• Exercise instructions: Check each line of the entries for "circle" and report the ones that have it.

• Supplied records:
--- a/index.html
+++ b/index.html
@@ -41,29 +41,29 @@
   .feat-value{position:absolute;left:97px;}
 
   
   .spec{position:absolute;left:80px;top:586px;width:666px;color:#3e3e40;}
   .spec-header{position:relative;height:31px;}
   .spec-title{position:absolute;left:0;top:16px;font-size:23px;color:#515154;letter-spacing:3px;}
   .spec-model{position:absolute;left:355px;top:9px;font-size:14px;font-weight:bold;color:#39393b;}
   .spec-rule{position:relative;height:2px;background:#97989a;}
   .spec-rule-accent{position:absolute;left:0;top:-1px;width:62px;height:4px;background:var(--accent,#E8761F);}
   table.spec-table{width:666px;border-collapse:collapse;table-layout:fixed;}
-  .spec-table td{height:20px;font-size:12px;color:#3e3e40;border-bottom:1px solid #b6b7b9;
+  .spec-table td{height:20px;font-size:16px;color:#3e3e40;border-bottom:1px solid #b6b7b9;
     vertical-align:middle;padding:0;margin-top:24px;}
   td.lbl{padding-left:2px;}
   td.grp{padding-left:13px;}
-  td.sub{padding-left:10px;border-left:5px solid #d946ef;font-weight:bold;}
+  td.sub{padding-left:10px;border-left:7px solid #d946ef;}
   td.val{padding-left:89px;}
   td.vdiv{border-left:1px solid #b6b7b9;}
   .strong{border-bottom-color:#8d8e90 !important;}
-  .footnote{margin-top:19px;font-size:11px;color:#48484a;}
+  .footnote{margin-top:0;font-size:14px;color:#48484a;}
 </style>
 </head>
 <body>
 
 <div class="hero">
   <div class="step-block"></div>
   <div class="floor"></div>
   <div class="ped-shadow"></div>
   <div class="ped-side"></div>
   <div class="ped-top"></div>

...

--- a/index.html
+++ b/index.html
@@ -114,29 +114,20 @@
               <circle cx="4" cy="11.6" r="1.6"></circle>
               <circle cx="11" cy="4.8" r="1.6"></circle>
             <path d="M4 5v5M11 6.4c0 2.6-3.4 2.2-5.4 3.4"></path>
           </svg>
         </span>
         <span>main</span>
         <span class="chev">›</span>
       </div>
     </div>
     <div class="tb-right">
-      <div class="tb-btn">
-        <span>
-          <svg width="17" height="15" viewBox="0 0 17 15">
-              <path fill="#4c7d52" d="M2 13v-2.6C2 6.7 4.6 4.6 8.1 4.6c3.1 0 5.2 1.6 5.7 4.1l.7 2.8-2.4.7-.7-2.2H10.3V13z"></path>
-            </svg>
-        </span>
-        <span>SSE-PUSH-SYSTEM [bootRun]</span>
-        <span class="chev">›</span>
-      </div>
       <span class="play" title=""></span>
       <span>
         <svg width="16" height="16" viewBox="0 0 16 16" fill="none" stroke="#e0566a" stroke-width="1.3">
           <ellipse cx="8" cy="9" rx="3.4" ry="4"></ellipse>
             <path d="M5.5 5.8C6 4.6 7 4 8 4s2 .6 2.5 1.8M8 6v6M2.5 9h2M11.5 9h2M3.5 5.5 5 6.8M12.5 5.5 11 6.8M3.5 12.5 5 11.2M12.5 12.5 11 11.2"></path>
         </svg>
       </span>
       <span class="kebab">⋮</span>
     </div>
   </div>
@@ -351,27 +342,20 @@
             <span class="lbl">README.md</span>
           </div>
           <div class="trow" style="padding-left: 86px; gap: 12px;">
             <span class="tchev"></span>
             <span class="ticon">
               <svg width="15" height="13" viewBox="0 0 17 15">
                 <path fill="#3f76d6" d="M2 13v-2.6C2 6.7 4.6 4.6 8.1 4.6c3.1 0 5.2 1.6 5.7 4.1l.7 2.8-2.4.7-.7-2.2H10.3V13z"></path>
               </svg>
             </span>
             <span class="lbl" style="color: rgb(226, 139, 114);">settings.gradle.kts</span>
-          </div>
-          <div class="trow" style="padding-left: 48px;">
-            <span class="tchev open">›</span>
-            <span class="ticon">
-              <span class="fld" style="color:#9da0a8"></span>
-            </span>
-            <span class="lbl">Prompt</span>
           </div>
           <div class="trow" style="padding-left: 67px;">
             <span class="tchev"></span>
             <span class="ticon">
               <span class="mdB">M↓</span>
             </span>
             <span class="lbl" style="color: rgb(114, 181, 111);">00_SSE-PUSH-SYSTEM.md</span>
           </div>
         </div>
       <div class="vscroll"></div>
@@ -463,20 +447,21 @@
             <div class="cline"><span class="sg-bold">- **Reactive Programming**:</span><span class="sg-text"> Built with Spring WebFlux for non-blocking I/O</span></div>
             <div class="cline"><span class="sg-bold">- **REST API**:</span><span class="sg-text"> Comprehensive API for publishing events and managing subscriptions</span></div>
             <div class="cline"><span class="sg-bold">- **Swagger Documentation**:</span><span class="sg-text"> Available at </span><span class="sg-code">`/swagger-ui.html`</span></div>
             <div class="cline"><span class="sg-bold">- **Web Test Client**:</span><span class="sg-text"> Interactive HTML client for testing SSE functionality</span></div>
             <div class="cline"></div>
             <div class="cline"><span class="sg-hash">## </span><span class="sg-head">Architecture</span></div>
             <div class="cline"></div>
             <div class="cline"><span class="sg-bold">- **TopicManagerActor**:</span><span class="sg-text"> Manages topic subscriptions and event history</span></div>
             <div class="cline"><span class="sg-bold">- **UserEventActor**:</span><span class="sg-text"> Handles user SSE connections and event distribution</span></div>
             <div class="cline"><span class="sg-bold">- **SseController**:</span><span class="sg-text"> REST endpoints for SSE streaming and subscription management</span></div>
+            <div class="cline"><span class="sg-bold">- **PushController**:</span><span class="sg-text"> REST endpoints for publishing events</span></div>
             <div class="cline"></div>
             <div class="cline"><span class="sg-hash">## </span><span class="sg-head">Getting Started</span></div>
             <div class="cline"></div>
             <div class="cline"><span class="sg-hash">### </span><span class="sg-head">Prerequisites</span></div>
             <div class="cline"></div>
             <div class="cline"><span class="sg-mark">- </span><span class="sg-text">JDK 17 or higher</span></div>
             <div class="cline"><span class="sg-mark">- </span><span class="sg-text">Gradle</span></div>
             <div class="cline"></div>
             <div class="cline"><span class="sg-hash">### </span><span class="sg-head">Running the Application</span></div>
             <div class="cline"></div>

• The answer:
               <circle cx="4" cy="11.6" r="1.6"></circle>
               <circle cx="11" cy="4.8" r="1.6"></circle>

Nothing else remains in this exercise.